Melvin mendekati Lila dan memeluk istri nya itu erat, “Hubby, jangan erat-erat memeluk nya. Ingat luka operasiku masih belum sembuh total. Ingat juga istrimu ini masih belum sembuh dari lumpuh nya. Jangan menambah cedera pada tulangku.” Ucap Lila lirih.


Melvin yang mendengar bisikkan istri nya itu pun hanya tersenyum, “Terima kasih sayang. Aku akan menepati semua janji yang ku buat untukmu. Kau harus percaya padaku.” Ucap Melvin.


Lila pun melepas pelukan di antara mereka lalu dia menatap suami nya itu lekat, “Aku sudah mempercayaimu sejak usiaku 15 tahun dengan menjadikanmu idola.” Balas Lila.


Melvin pun tersenyum dan kembali memeluk Lila, “Maafkan jika idolamu ini sempat membuatmu kecewa. Aku akan menebus semua nya nanti.” Ucap Melvin.


“Hum, aku akan menagih nya nanti. Kau harus siap saat aku menagih tebusan nya.” balas Lila.


Melvin pun hanya mengangguk dan tetap memeluk Lila.


“Ouh ayolah adik ipar. Mau sampai berapa lama kau memeluk adikku. Kasihan tulang adikku akan remuk nanti.” Ucap Luke tiba-tiba sudah berada di dekat mereka.

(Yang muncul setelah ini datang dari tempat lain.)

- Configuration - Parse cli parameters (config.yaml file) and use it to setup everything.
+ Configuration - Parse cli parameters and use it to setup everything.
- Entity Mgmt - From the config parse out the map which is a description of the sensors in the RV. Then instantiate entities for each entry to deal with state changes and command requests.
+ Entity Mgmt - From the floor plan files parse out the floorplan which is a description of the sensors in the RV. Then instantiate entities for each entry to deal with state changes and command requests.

Melvin pun segera melepas pelukan nya itu dan tersenyum saja menatap Luke, “Jangan lupa kakak ipar bahwa aku lebih tua darimu.” Balas Melvin.


“Aku tidak akan lupa adik ipar. Aku sudah mengingat nya dalam otakku sehingga membuatku sedikit menyesal karena menikahkan adikku dengan orang yang sudah tua.” Ujar Luke.


“Ck, sialan kau Luke.” Umpat Melvin kesal.


“Berani nya kau mengumpati kakak iparmu seperti itu.” balas Luke.


“Sayang!” adu Melvin.


Semua keluarga dan Lila pun hanya tertawa melihat pertengkaran suami dan kakak nya itu. Seperti nya ini pemandangan yang dia impikan selama ini.